It's dark and everyone's in bed. Dishes in the sink, laundry on the couch. My debris-scattered home welcomes me like a weary parent, smiling underneath the dark circles collecting around its eyes.I jog upstairs to my room, and Bettie, my shady Siamese cat I named after Bettie Page, slinks behind me with loose skin and a lazy smirk.
My life is a tangled collage. My home life is the background.I am the subject and the focal point. And Max? Well. Max is what makes the collage such a work in progress. I scoop up Bettie in one hand and dig around in my purse for a cigarette and my lighter. Bettie yowls when I flick the lighter and retreats behind my bedside table. I puff away and look out my shoddy bay window at the tiny world. I am a genie, I am a goddess, I am a heroine, I am invincible. I am the most beautiful girl on the planet, and nobody can have me but dear Max. I am I am I am........
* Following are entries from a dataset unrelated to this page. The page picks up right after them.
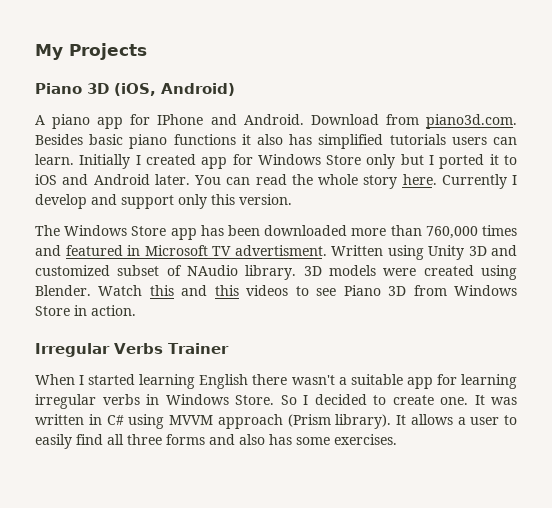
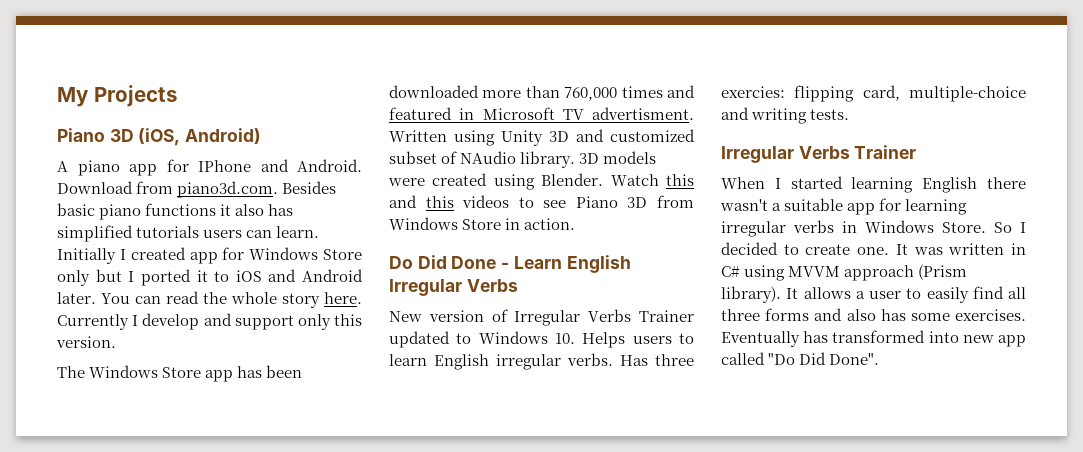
(136, 310) none -> [389,255,631,273] [389,279,518,296] [389,309,694,326] [389,331,694,348] [389,353,694,370] [721,85,1026,102] [721,107,850,124] // Do Did Done - Learn English Irregular Verbs // New version of Irregular Verbs Trainer updated to Windows 10. Helps users to learn English irregular verbs. Has three exercies: flipping card, multiple-choice and writing tests.
(397, 439) none -> [721,330,1026,347] [721,352,880,365] Eventually has transformed into new app called "Do Did Done".

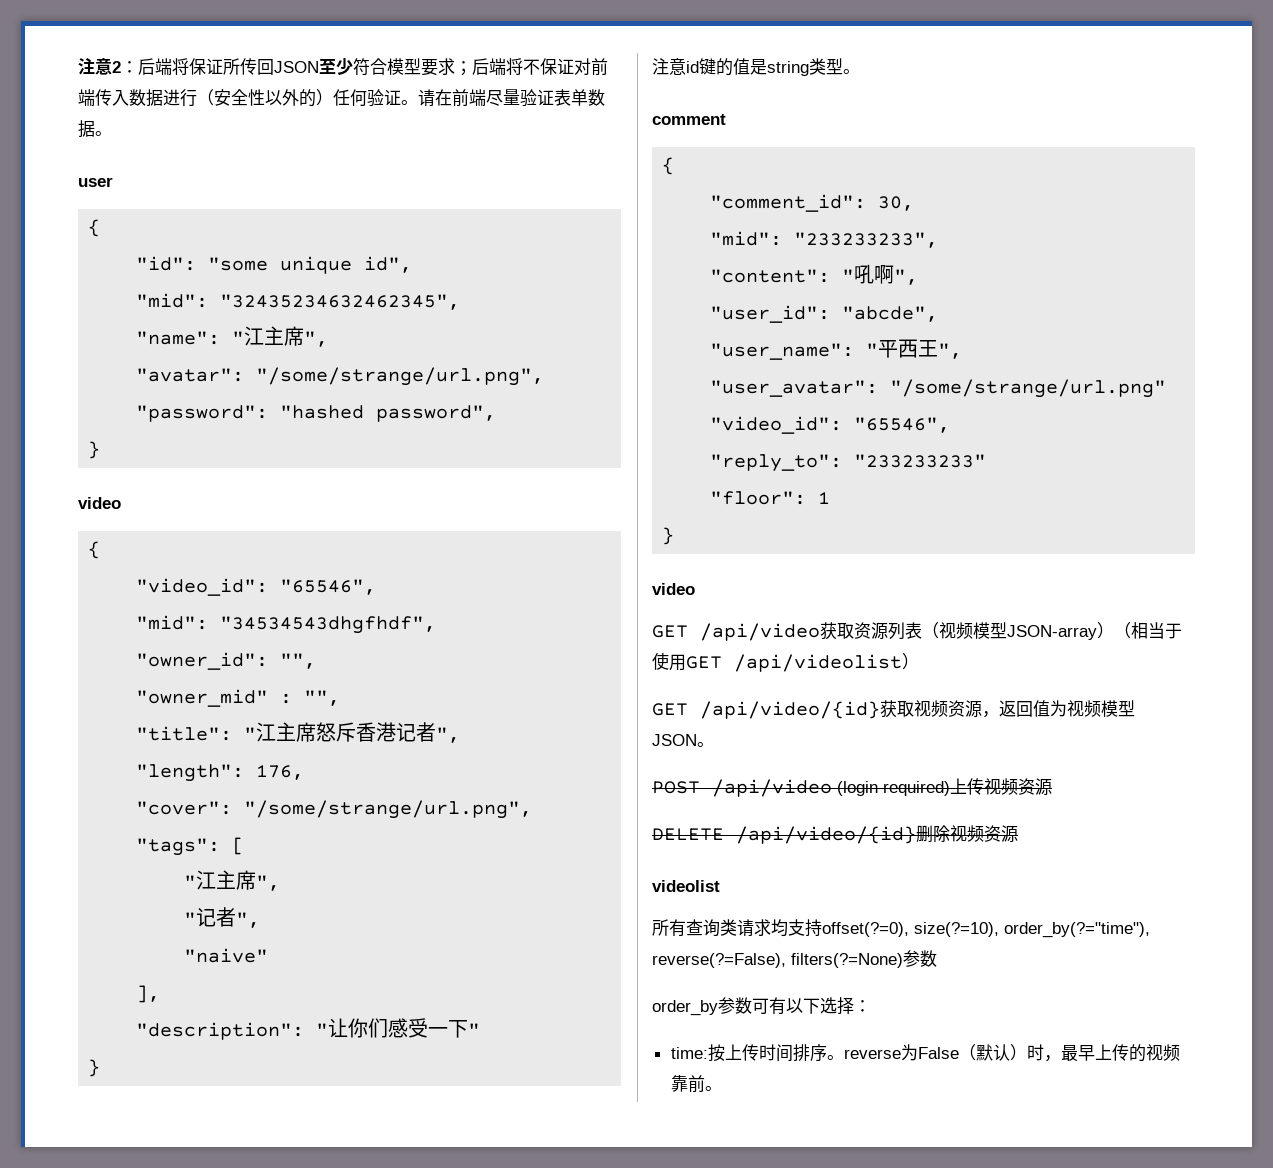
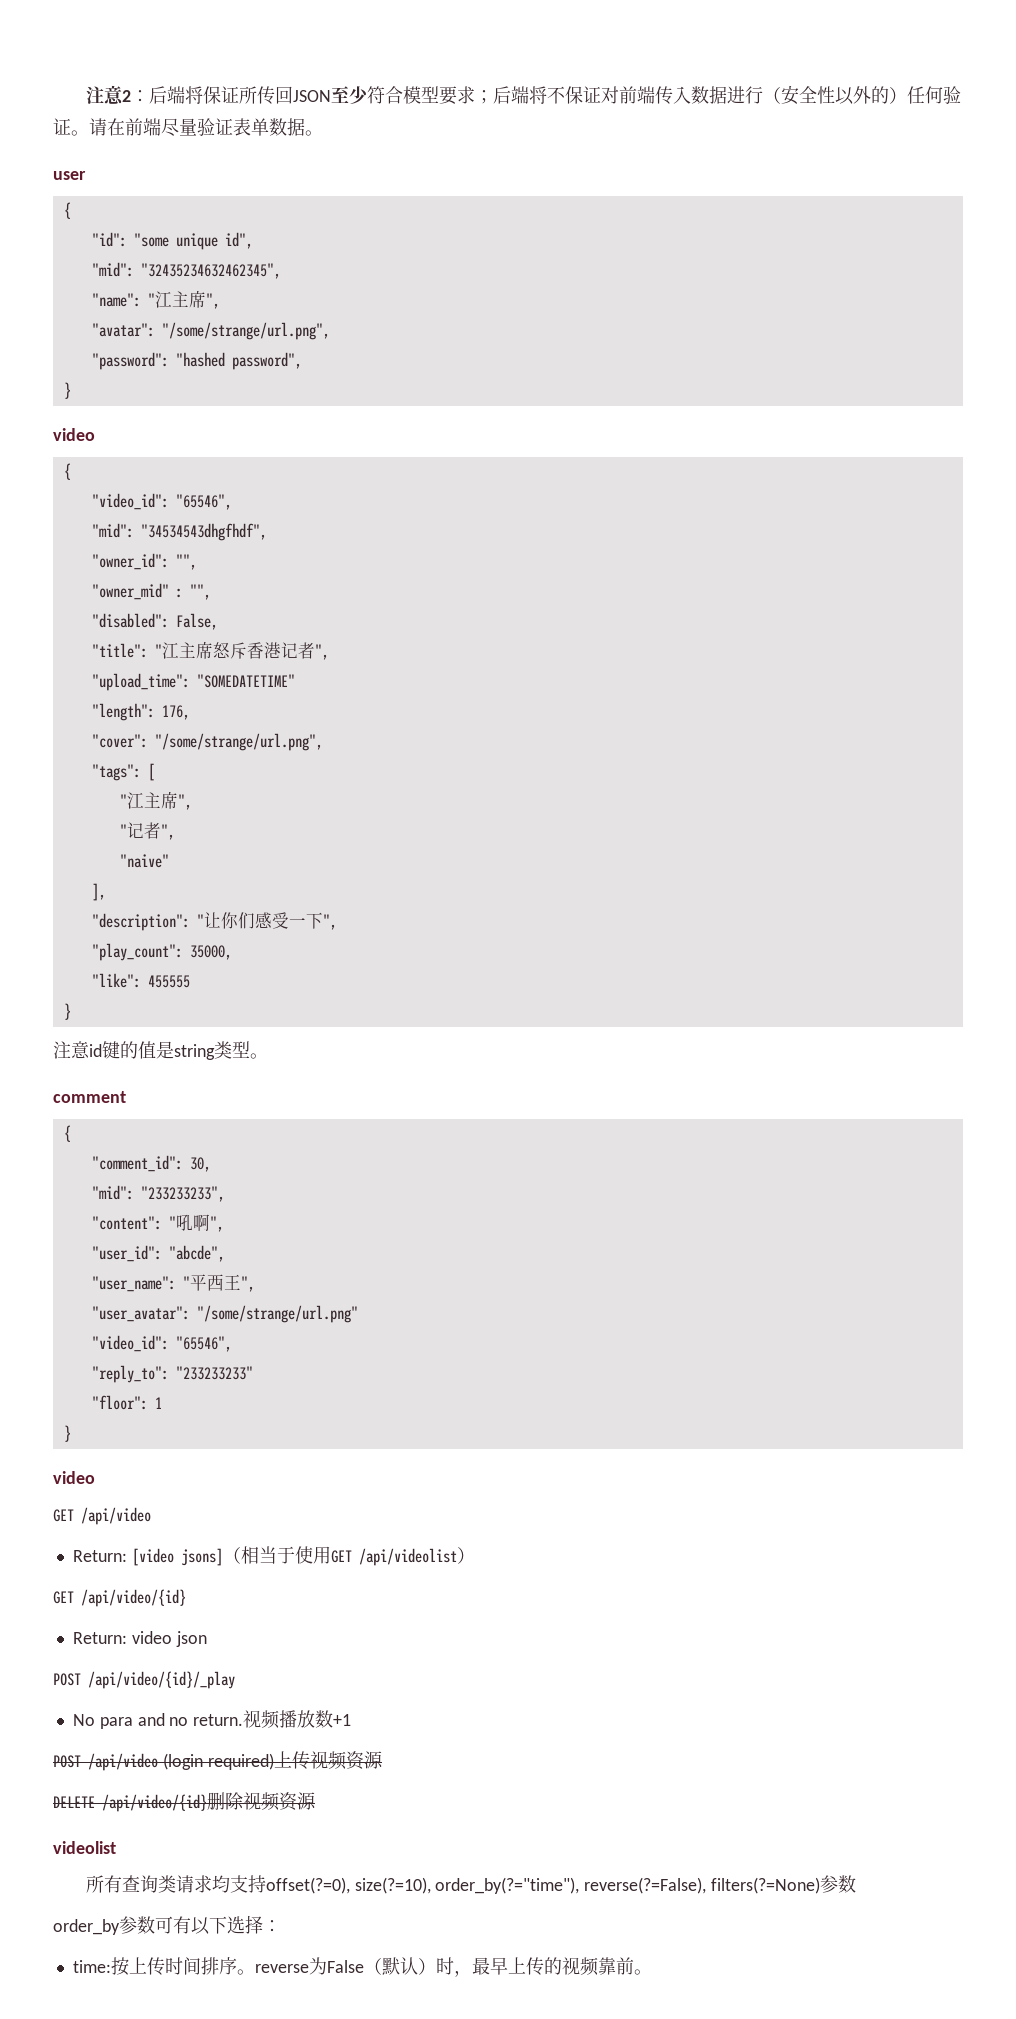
(341, 698) none -> [91,613,218,630] // "disabled": False,
(461, 735) none -> [91,673,295,691] // "upload_time": "SOMEDATETIME"
[468,1023,481,1036] " -> [322,914,337,930] [91,943,232,961] [91,973,190,988] ", // "play_count": 35000, // "like": 455555
[820,622,1114,640] 获取资源列表（视频模型JSON-array） -> [72,1548,223,1566] // Return: [video jsons]
[880,700,1135,718] [652,734,714,747] 获取视频资源，返回值为视频模型JSON。 -> [72,1631,207,1647] [53,1671,235,1689] [72,1710,352,1729] // Return: video json // POST /api/video/{id}/_play // No para and no return.视频播放数+1

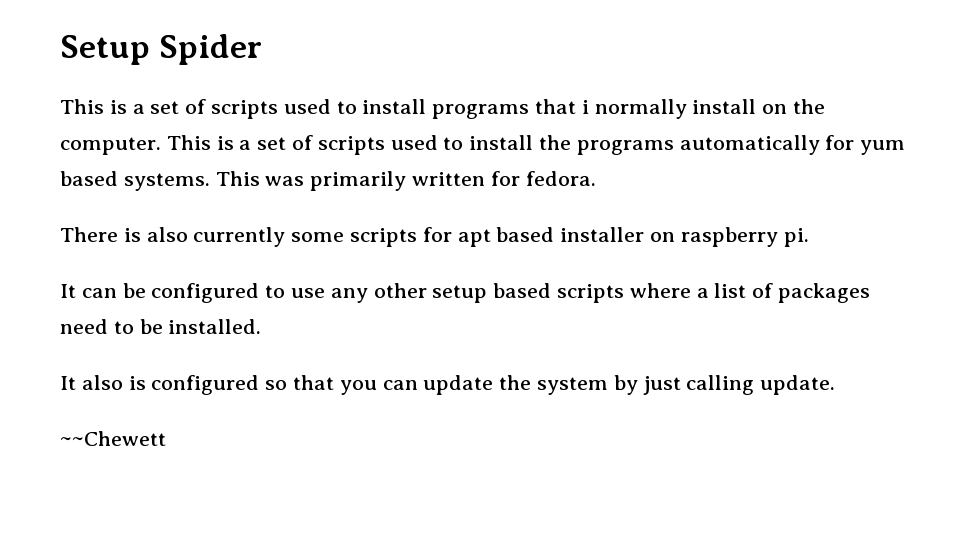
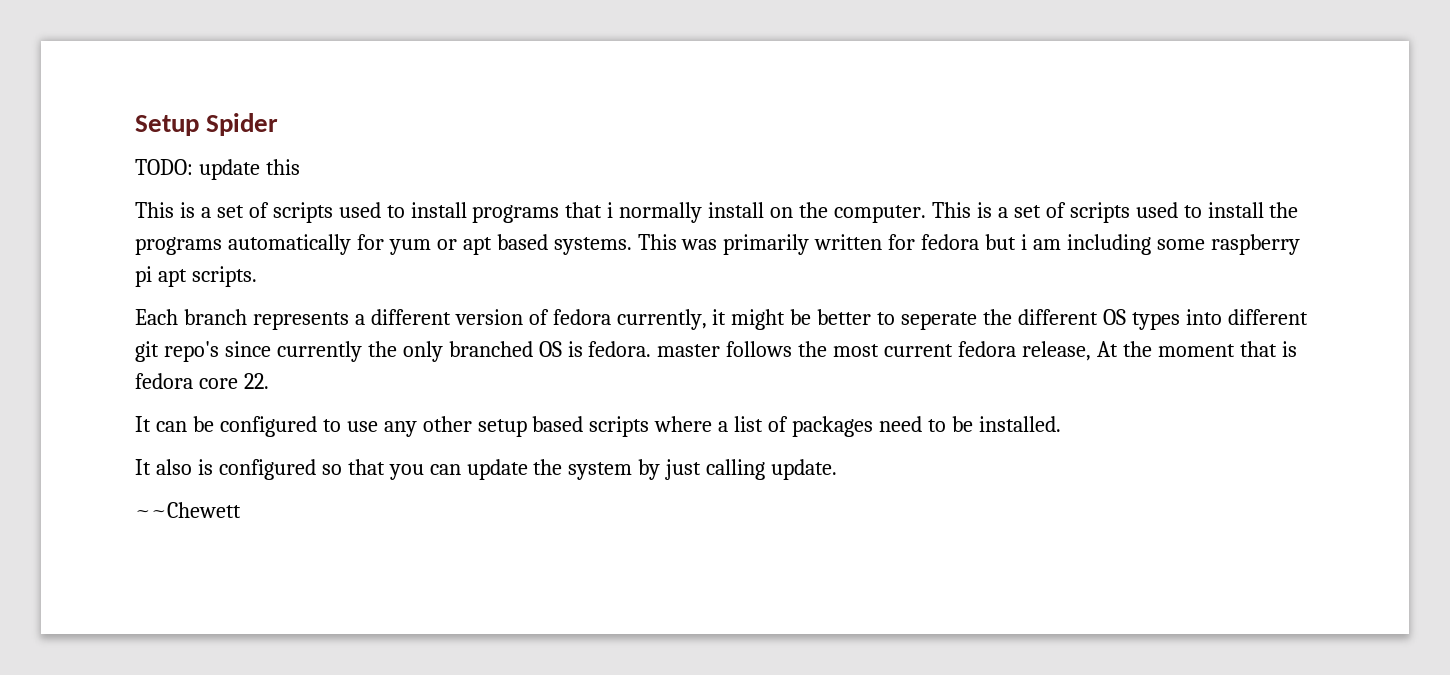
(263, 49) none -> [135,159,300,180] // TODO: update this
(906, 147) none -> [436,237,492,255] or apt
[525,171,596,186] [60,227,809,247] fedora. // There is also currently some scripts for apt based installer on raspberry pi. -> [921,234,1300,255] [135,266,257,287] [135,309,1308,330] [135,341,1297,362] [135,373,269,389] fedora but i am including some raspberry pi apt scripts. // Each branch represents a different version of fedora currently, it might be better to seperate the different OS types into different git repo's since currently the only branched OS is fedora. master follows the most current fedora release, At the moment that is fedora core 22.

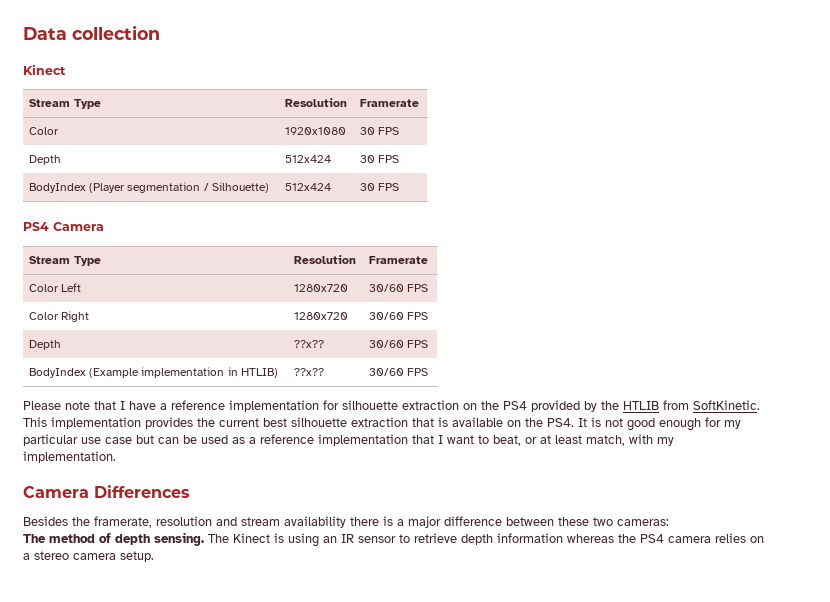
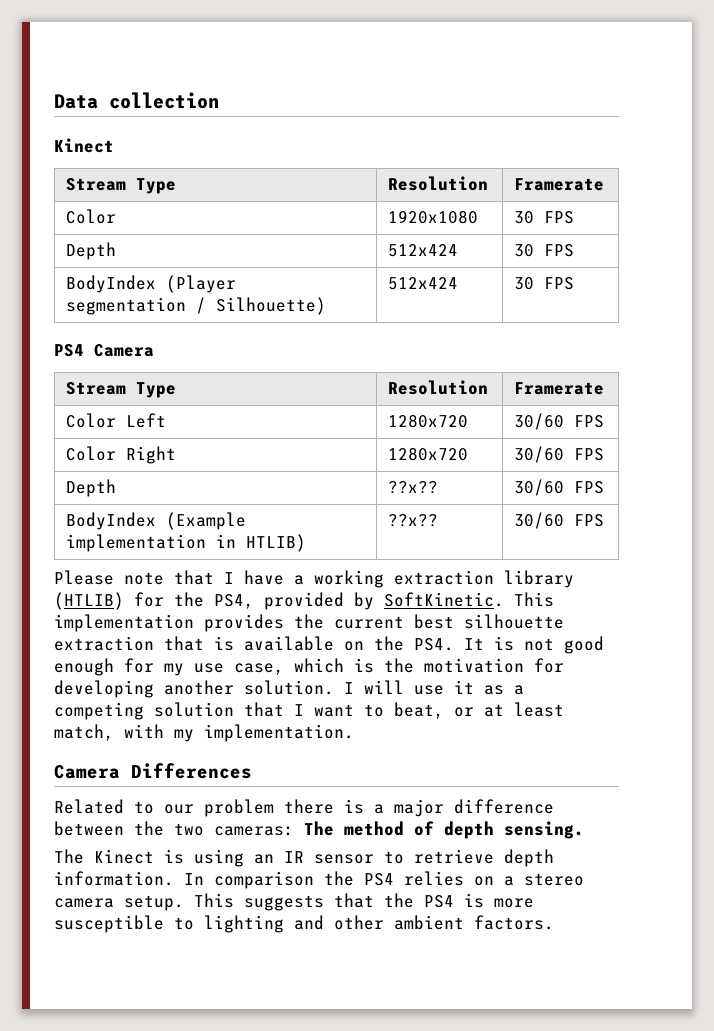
[171,400,689,412] reference implementation for silhouette extraction on the PS4 provided by the HTLIB from -> [314,570,574,588] [54,592,374,610] working extraction library (HTLIB) for the PS4, provided by
[23,434,408,446] particular use case but can be used as a reference implementation -> [194,658,564,675] [54,680,524,698] [54,702,234,720] use case, which is the motivation for developing another solution. I will use it as a competing solution
[23,516,346,528] Besides the framerate, resolution and stream availability -> [54,799,274,817] Related to our problem
[558,517,589,526] these -> [134,821,164,836] the
(669, 522) // -> (294, 831) none
(204, 539) none -> (584, 830) //
[497,533,711,543] information whereas the PS4 camera -> [54,871,394,889] information. In comparison the PS4
(154, 556) none -> [194,893,534,911] [54,915,554,933] This suggests that the PS4 is more susceptible to lighting and other ambient factors.

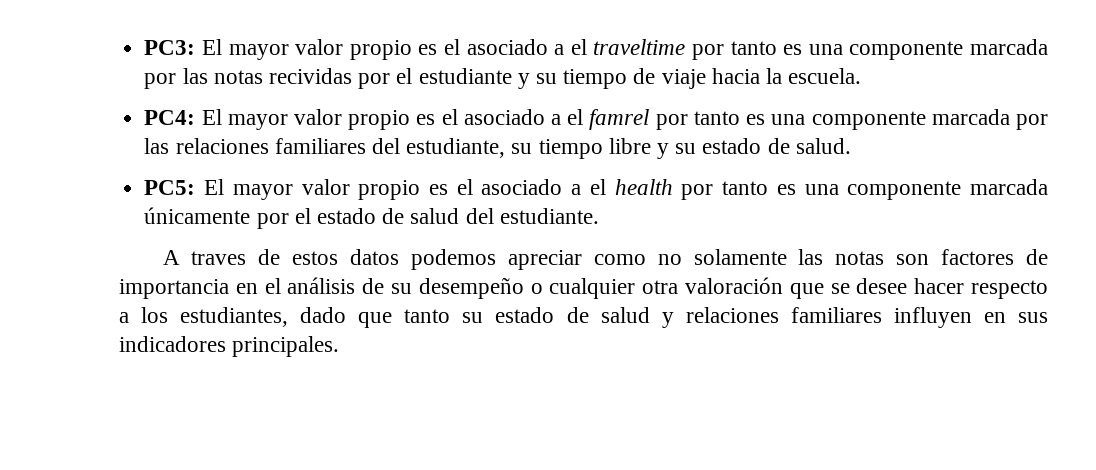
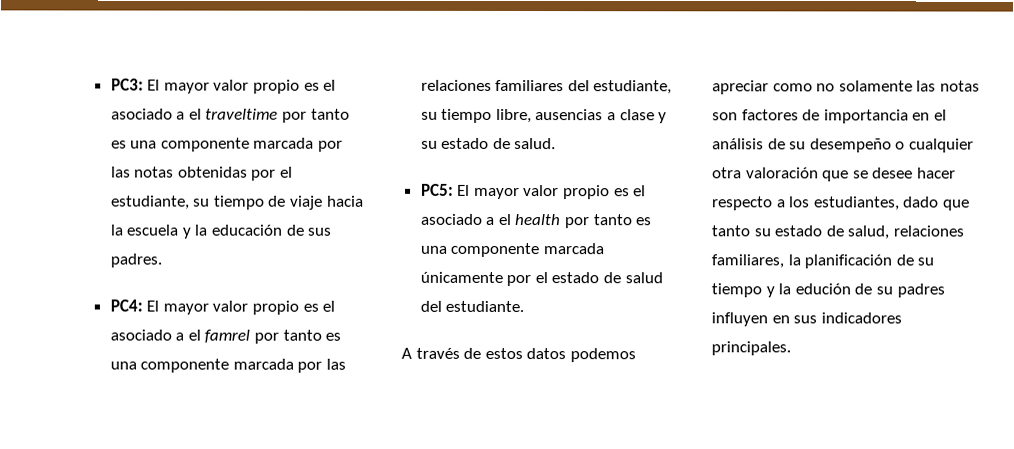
[268,68,530,89] recividas por el estudiante y -> [177,166,294,181] [110,195,190,210] obtenidas por el estudiante,
[788,68,862,84] escuela. -> [126,224,332,239] [109,253,162,268] escuela y la educación de sus padres.
[608,138,651,154] libre -> [495,108,655,124] libre, ausencias a clase
[191,251,247,265] traves -> [415,347,460,359] través
[600,307,882,328] salud y relaciones familiares -> [847,225,964,240] [711,254,935,269] [711,283,945,298] salud, relaciones familiares, la planificación de su tiempo y la edución de su padres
And I hear footsteps. Jesus Christ. I snuff the end of the cigarette and hide it behind my back just as my Mom comes in, curlers loose, slippers threadbare, the look of a mother long given up on her family, her life, her looks. My big sister Lauren is behind her, cautious. She is my protector at home, the only person in my family I care about. She is beautiful and strong. I love Lauren.
"I smell smoke." my mother narrows her eyes and barrels ahead of Lauren into my room. "Patricia,What on earth is wrong with you?" She is unsteady on her feet. Lauren grips her shoulders. "Mom....Trisha's fine. Its time for bed. Did you remember your medicine?" On her way out of my room, shuffling my mother to where she rightly belongs, she whispers to me. "I'll be in later."
UGH. Patricia. I hate that name, and I hate my mother trying to act like a mother when its Lauren who carries the weight, who dropped out of college to keep her, my mother, and I from starving. Ugh. Why does she even bother? Why does she put all of this on my sister? Stupid whore. I relight my cigarette and pretend I'm back in Max's car, where I belong.